[Before and after images]
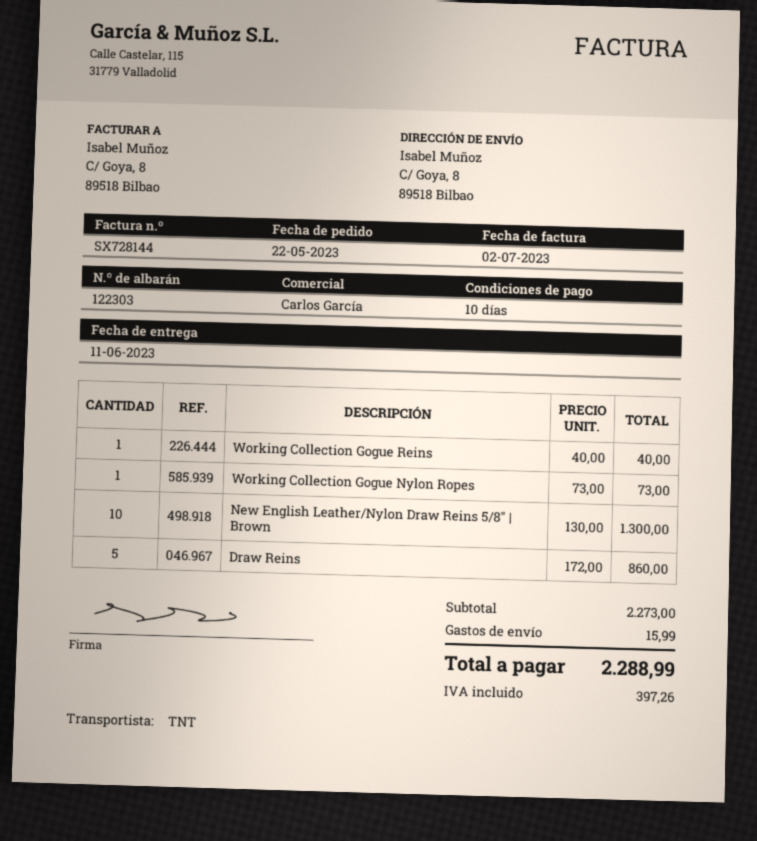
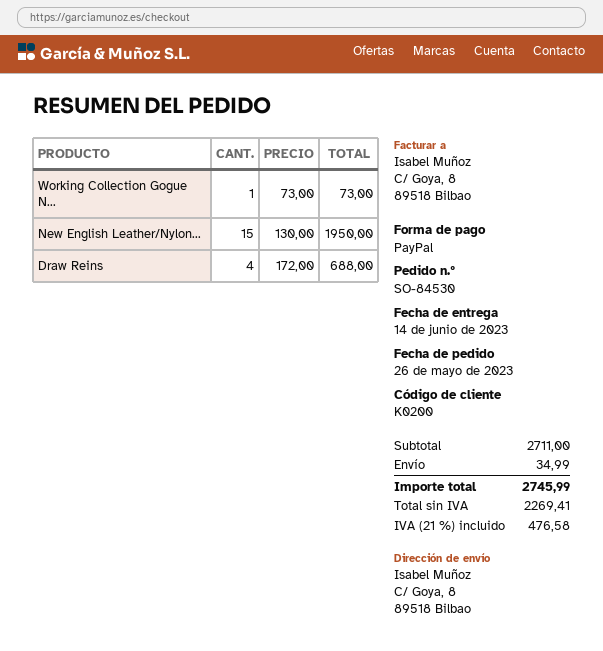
order date: 2023-05-22 -> 2023-05-26
delivery date: 2023-06-11 -> 2023-06-14
Working Collection Gogue Reins: 1 x 40.00 = 40.00 -> none
New English Leather/Nylon Draw Reins 5/8" | Brown: 10 x 130.00 = 1300.00 -> 15 x 130.00 = 1950.00
Draw Reins: 5 x 172.00 = 860.00 -> 4 x 172.00 = 688.00
subtotal: 2273.00 -> 2711.00
shipping: 15.99 -> 34.99
tax: 397.26 -> 476.58
total: 2288.99 -> 2745.99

Task: Wherever the string "Reins" appears in the entries above, list that line.

Output of the task:
Working Collection Gogue Reins: 1 x 40.00 = 40.00 -> none
New English Leather/Nylon Draw Reins 5/8" | Brown: 10 x 130.00 = 1300.00 -> 15 x 130.00 = 1950.00
Draw Reins: 5 x 172.00 = 860.00 -> 4 x 172.00 = 688.00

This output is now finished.